◆ What you are asked to do: Where a line below has the string "useState" in it, include it in the count, and give that count alone.

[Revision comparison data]
::::::

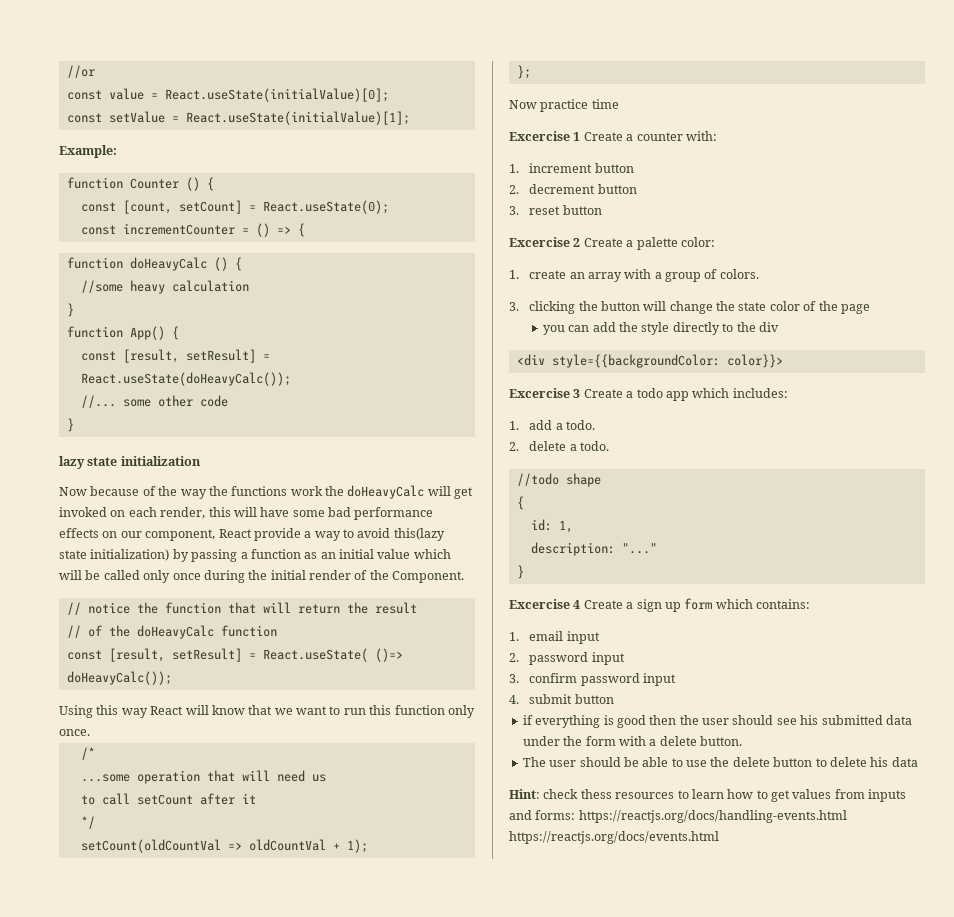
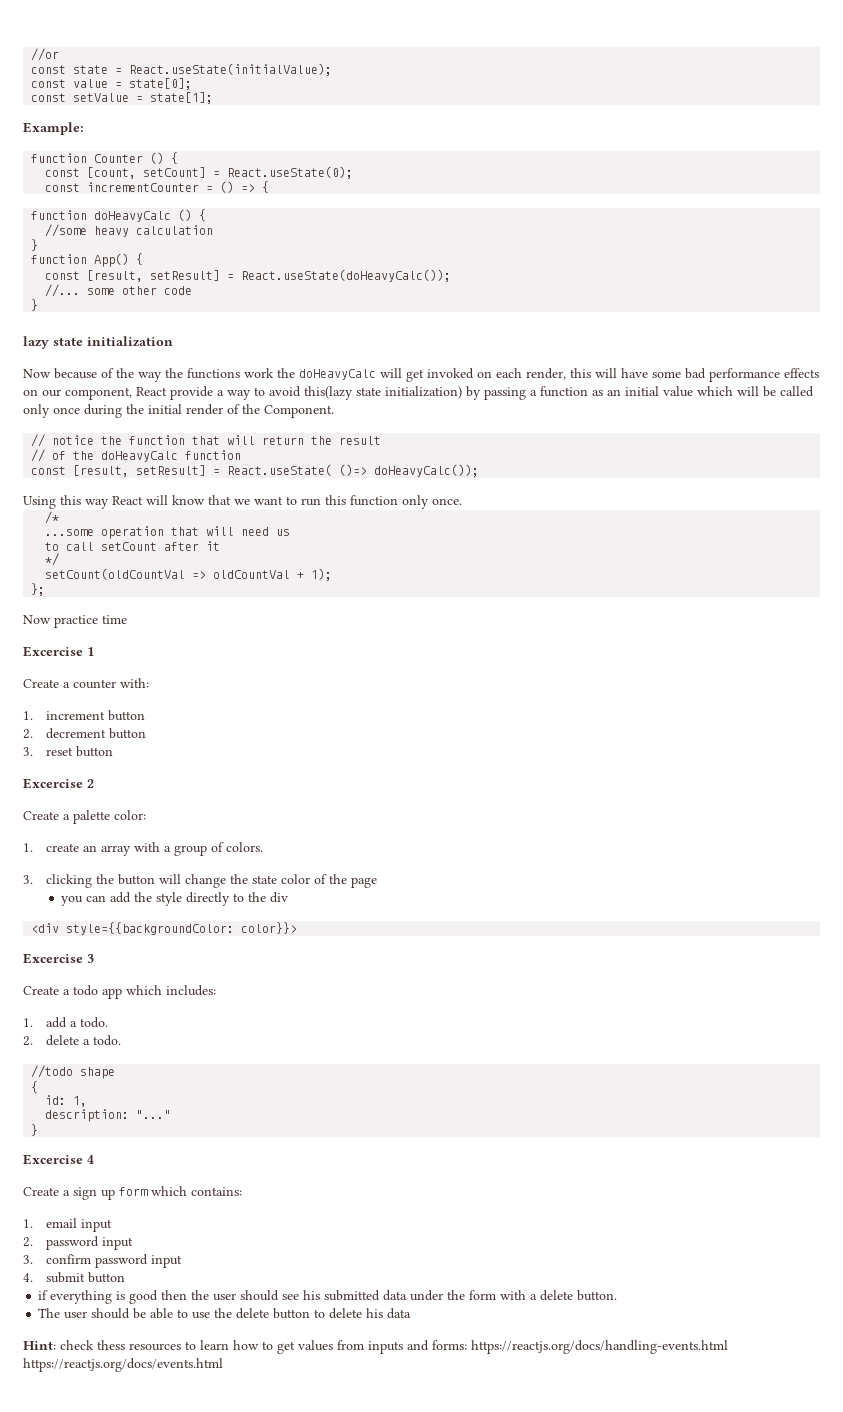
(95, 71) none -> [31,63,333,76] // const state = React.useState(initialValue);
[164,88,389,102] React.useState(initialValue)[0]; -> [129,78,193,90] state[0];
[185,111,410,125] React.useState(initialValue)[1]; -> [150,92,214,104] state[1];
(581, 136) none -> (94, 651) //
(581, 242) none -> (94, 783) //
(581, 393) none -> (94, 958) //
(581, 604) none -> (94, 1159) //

::::::

◆ Exercise solution: 3